Read Here: Simple Staining Procedure, Principle, Result
B. Negative staining
- Negative staining requires an acidic stain, such as India ink or the nigrosin. The stain that is acidic, due to it’s negatively charged chromogen is unable to penetrate the cells due to the negative charge that is present on the surface of the bacteria. Therefore, the cells that are uncolored can be easily distinguished against the background color.
- The purpose of negative staining is to investigate the morphological structure the size and arrangement of bacteria cells that are difficult to color. eg: Spirilla.
- It is also possible to colorize cells that are delicate to be heated fixed.
C. Impregnation methods
Bacterial structures and cells that are too small to be observed under a light microscope, are thickened due to the impregnation with silver salts on their surface, making them apparent, e.g., for demonstration of flagella of bacterial species and Spirochetes.

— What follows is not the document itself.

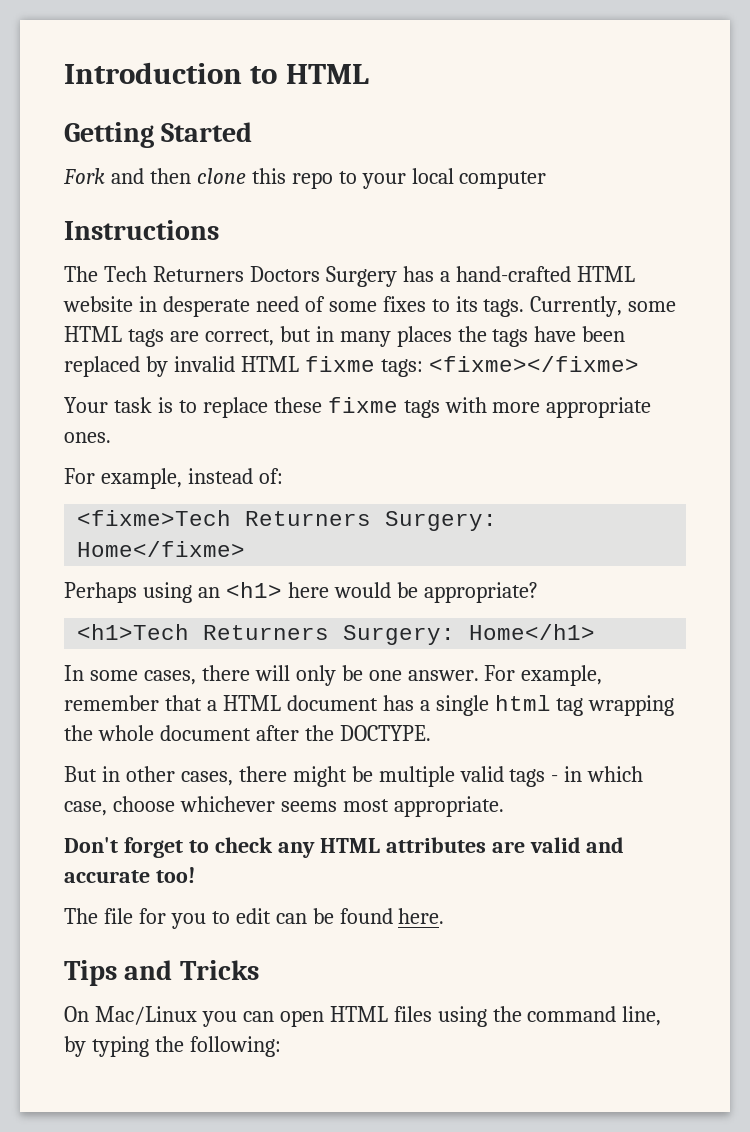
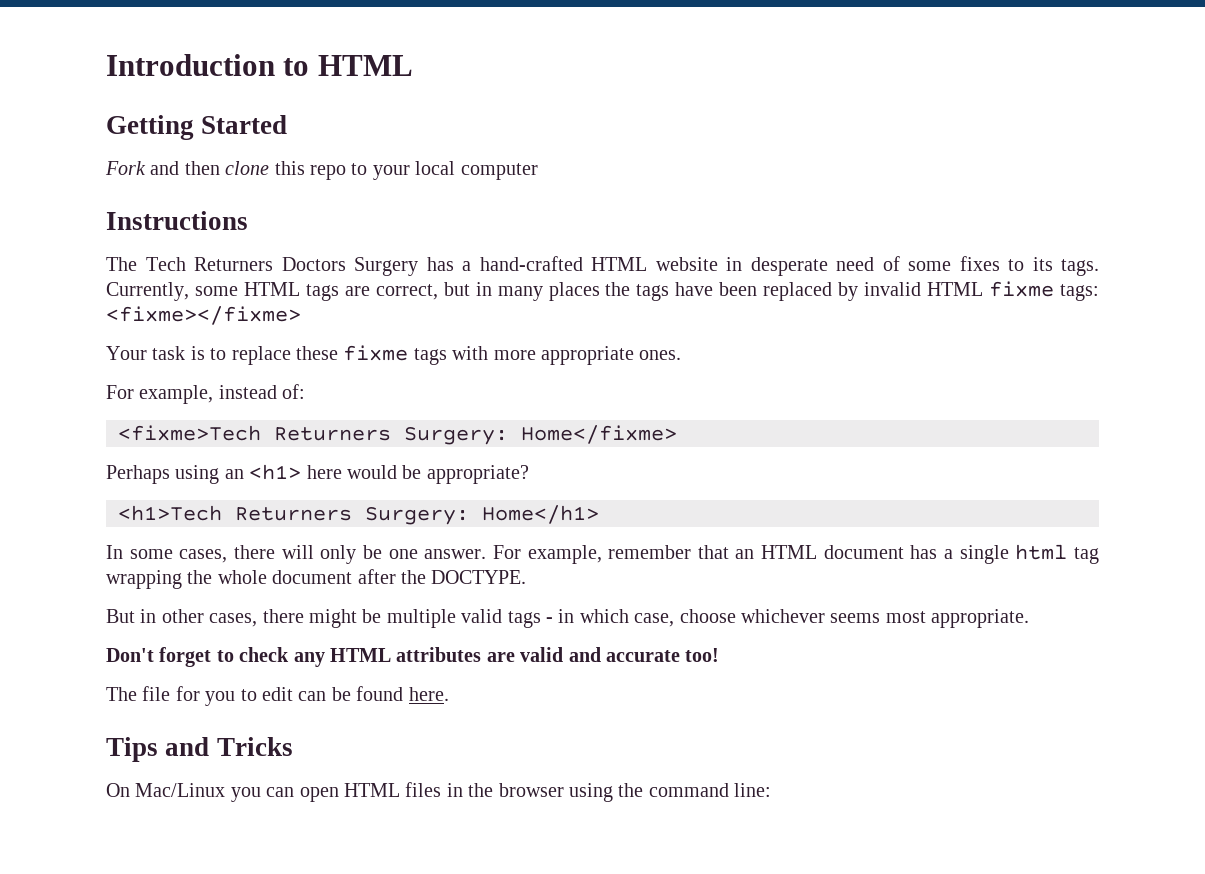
[206,700,217,711] a -> [735,549,755,559] an
[437,1006,662,1027] [64,1036,281,1057] using the command line, by typing the following: -> [446,783,772,802] in the browser using the command line:

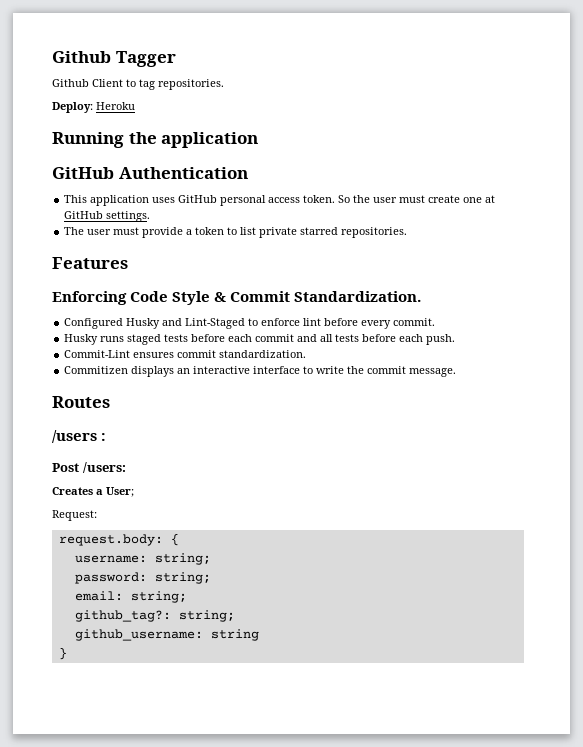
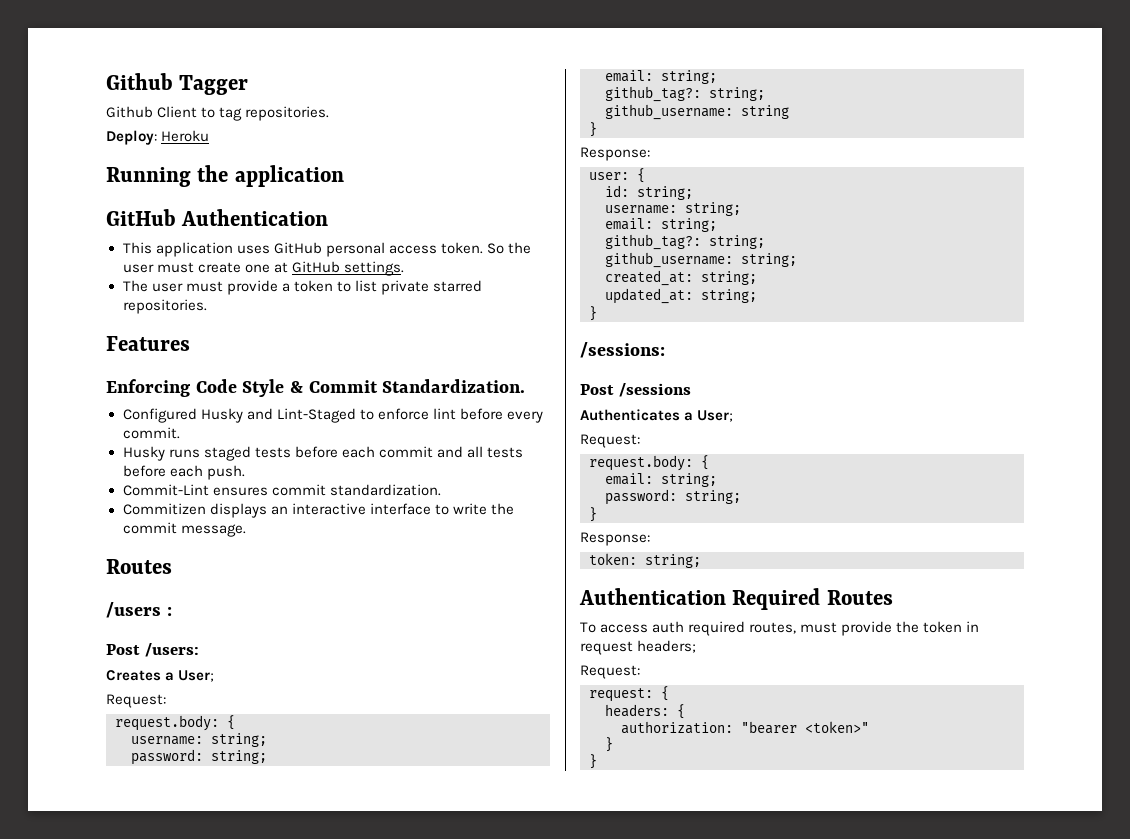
(67, 653) none -> [580,147,650,161] [589,168,645,183] [605,185,693,200] [605,202,741,216] [605,218,717,232] [605,234,765,250] [605,252,797,268] [605,270,757,286] [605,288,757,304] [589,306,597,321] [580,342,665,358] [580,383,691,397] [580,409,734,422] [580,434,640,448] [589,455,709,471] [605,473,717,487] [605,489,741,505] [589,507,597,522] [580,532,650,546] [589,553,701,568] [579,588,893,610] [580,621,980,636] [580,640,697,655] [580,665,640,679] [589,686,669,702] [605,704,685,719] [621,721,869,734] [605,737,613,752] [589,754,597,769] // Response: // user: { // id: string; // username: string; // email: string; // github_tag?: string; // github_username: string; // created_at: string; // updated_at: string; // } // /sessions: // Post /sessions // Authenticates a User; // Request: // request.body: { // email: string; // password: string; // } // Response: // token: string; // Authentication Required Routes // To access auth required routes, must provide the token in request headers; // Request: // request: { // headers: { // authorization: "bearer <token>" // } // }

1. Flagella stain (Leifson’s method)
- Flagella are too small to be seen with a bright-field microscope using normal stains, like the Gram stain or a simple stain.
- Wet mount techniques are employed to stain flagella of bacterial species It is easy and beneficial when the quantity and configuration of flagella is essential to identify the species of motile bacteria.
- The staining process requires the use of a mordant , so that the stain is able to adhere with layers on the flagella permitting visualization.
- Flagella stain Red while Vegetative cells have been stained Blue.
D. Differential staining
In this case, two staining methods are employed to impart distinct hues to various bacteria or structures of bacterial, that aid in distinguishing bacteria. The most frequently employed differential staining techniques are:
1. Gram staining
- Gram stain is an significant technique of differential staining that is used to establish the initial characterisation and classification of microbiology-related bacteria.
- Gram staining is a method to detect bacteria pathogens in the specimens and in cultures through the Gram reactions (Gram-positive as well as Gram-negative) and the morphology (cocci/rod).
- In Gram staining, Gram positive bacteria appear purple and Grams negative is pink in the color.
2. Acid fast Staining(Ziehl-Neelsen technique)
- It differentiates bacteria that are acid fast like Mycobacterium Spp. from other non-acid fast bacteria which are not stained with Gram stainin.
- In Acid-fast staining, the bacteria that stain acid-fast appears Red and Nonacid fast bacteria appear Blue in the color.
3. Endospore staining
- It is a way to see the structure of spores in bacteria and free spores. Only a handful of species of bacteria produce endospores, therefore the positive outcome of endospore staining methods is a significant indication of the bacterial identity. Bacillus Spp as well as Clostridium Spp constitute the primary endospore-producing bacterial genera.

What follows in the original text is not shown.